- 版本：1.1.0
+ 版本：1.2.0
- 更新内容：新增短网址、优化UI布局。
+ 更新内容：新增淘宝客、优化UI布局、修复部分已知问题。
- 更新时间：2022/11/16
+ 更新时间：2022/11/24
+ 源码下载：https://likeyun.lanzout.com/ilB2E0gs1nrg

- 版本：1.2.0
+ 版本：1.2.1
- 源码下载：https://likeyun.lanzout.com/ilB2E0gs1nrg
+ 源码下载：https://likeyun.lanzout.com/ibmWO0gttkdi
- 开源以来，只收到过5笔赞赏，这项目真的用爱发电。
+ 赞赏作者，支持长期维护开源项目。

* * *

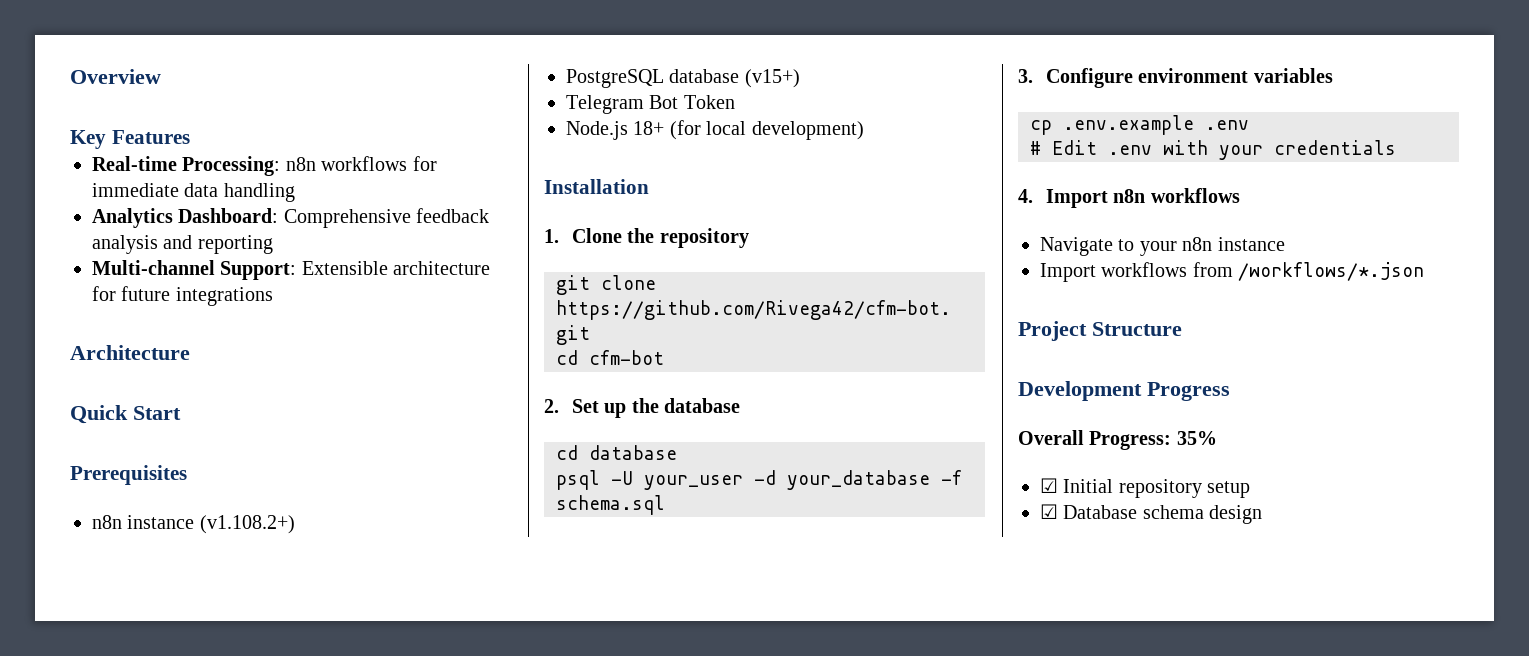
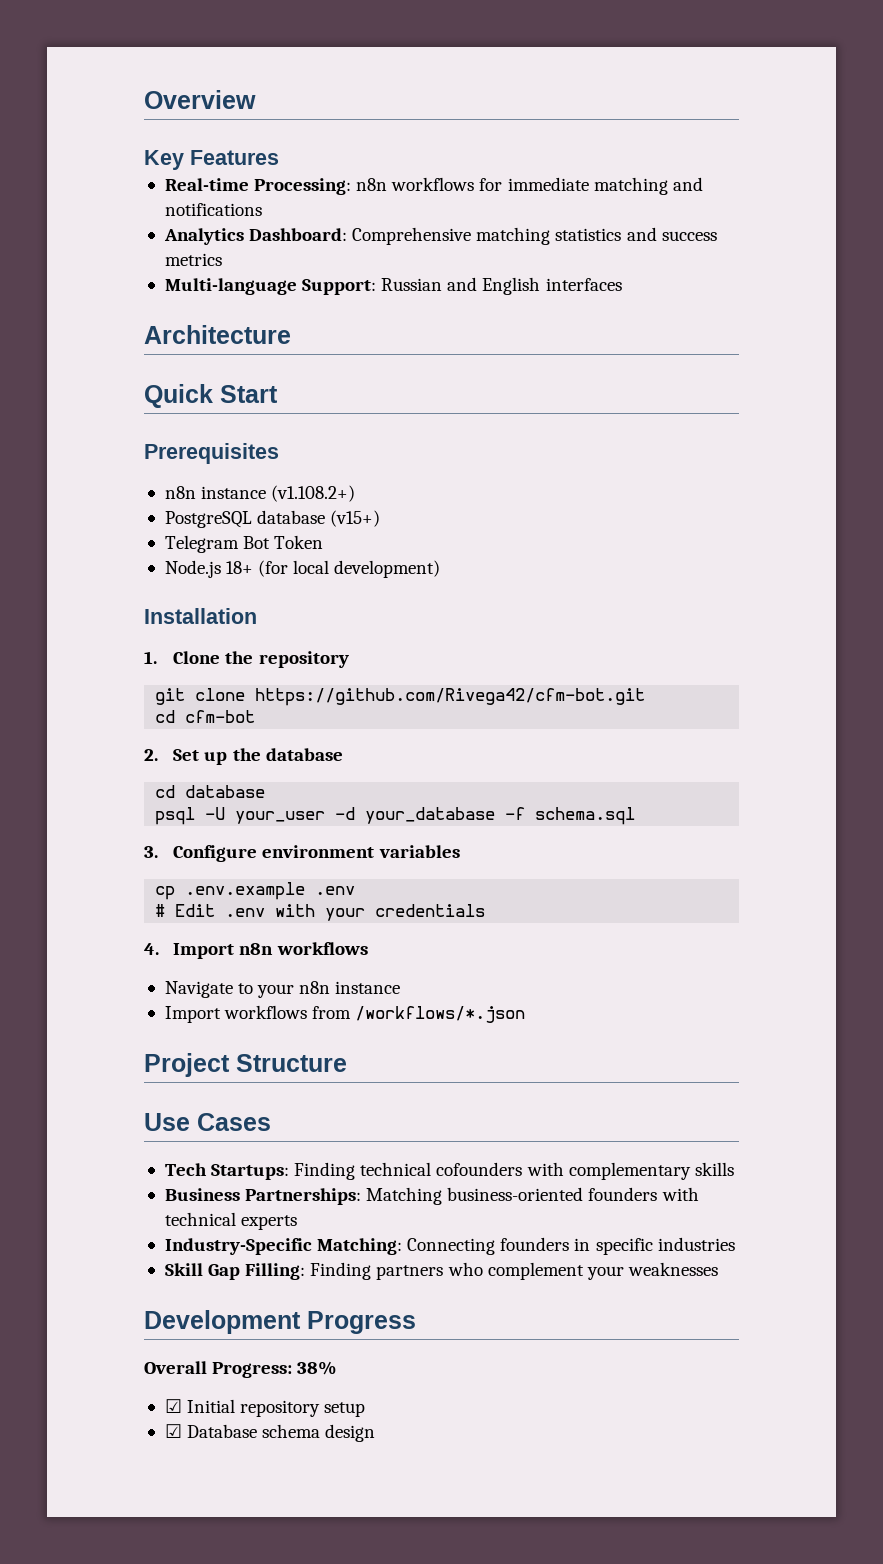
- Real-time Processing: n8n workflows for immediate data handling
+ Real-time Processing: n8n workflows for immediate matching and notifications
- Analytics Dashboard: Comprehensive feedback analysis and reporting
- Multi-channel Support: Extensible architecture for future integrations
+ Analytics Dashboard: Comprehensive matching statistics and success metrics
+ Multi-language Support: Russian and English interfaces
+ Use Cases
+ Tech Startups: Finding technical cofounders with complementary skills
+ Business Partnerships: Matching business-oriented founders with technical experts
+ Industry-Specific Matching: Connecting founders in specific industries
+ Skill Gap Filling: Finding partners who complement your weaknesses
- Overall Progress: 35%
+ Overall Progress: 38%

* Instructions for the task:
Please copy the lines above from the line with "and English interfaces" up to and including the line with "Overall Progress: 38%", exactly as written and with nothing else.

* Solved exercise:
+ Multi-language Support: Russian and English interfaces
+ Use Cases
+ Tech Startups: Finding technical cofounders with complementary skills
+ Business Partnerships: Matching business-oriented founders with technical experts
+ Industry-Specific Matching: Connecting founders in specific industries
+ Skill Gap Filling: Finding partners who complement your weaknesses
- Overall Progress: 35%
+ Overall Progress: 38%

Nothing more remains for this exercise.